Change detection data
_ _ _ _

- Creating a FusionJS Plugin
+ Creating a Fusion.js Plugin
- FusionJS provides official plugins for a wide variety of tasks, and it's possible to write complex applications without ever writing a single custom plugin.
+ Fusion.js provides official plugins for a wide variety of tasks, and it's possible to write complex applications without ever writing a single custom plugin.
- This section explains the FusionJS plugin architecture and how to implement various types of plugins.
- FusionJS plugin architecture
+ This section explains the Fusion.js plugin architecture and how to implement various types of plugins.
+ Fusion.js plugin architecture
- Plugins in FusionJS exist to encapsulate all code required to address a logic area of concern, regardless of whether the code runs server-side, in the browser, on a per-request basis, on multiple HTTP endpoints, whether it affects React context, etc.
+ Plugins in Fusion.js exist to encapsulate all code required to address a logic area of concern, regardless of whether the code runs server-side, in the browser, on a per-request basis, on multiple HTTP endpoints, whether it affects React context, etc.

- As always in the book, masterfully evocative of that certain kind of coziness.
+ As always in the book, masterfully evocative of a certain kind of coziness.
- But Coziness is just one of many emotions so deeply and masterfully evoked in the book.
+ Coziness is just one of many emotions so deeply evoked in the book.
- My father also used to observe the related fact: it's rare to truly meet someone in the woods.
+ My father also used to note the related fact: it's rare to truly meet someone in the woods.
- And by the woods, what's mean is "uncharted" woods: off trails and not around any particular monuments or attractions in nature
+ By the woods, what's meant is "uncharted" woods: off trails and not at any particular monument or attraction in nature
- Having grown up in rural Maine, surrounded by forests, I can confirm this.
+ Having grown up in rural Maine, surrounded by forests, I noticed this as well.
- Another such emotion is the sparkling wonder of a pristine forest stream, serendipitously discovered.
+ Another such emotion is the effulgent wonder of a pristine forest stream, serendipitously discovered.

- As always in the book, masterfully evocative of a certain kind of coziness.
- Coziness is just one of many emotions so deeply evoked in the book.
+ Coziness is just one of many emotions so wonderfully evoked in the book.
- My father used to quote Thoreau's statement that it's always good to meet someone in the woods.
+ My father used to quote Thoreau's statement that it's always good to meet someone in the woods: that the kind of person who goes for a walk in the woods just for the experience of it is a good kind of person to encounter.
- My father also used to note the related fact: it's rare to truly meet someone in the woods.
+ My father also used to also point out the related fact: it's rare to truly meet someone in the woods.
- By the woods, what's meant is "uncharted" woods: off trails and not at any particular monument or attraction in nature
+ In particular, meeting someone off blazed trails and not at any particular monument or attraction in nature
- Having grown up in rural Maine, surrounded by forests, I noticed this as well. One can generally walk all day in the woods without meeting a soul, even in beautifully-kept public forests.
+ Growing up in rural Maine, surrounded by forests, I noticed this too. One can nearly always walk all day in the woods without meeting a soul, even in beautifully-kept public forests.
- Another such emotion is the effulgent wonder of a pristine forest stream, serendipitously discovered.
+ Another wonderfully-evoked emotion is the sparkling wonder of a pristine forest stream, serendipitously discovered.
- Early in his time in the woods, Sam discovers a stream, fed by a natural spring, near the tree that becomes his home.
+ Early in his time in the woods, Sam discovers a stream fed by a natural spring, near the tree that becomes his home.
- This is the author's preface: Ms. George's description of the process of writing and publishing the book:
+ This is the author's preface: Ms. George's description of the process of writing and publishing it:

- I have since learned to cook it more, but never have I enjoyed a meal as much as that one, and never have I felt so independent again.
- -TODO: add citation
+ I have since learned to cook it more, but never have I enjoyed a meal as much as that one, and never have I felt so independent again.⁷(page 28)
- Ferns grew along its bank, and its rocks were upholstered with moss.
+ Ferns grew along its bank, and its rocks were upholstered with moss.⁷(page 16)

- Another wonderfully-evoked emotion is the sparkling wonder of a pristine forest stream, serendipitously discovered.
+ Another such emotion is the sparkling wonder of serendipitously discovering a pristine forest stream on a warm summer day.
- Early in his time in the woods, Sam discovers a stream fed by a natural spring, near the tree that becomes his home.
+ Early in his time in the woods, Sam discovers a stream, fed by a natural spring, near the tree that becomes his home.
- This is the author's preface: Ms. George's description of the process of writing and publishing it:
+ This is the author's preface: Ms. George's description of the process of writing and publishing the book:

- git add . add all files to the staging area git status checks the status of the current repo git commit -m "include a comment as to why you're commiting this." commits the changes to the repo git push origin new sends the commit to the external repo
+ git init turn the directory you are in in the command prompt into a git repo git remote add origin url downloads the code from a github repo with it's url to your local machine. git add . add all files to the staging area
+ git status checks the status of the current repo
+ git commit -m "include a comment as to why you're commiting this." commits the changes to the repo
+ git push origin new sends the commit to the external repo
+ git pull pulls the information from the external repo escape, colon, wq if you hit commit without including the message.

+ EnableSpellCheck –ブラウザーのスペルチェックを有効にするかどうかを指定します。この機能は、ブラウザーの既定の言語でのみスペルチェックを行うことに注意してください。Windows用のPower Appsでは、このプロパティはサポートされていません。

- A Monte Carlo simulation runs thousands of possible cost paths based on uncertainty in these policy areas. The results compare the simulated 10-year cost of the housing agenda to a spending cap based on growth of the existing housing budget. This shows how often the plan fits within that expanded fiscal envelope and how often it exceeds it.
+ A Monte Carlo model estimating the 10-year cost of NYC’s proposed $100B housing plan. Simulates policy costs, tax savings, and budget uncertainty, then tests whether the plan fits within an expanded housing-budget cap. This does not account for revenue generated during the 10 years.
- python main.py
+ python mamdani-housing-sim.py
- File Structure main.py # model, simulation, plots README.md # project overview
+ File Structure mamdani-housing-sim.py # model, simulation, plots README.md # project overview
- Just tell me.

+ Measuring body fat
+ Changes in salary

_ _ _ _

WORK TASK
From the entries above, print the lines beginning at the one with "- By the woods, what's" and stopping after the one with "as well. One", exactly as written and with nothing else.

REPLY TO THE TASK
- By the woods, what's meant is "uncharted" woods: off trails and not at any particular monument or attraction in nature
+ In particular, meeting someone off blazed trails and not at any particular monument or attraction in nature
- Having grown up in rural Maine, surrounded by forests, I noticed this as well. One can generally walk all day in the woods without meeting a soul, even in beautifully-kept public forests.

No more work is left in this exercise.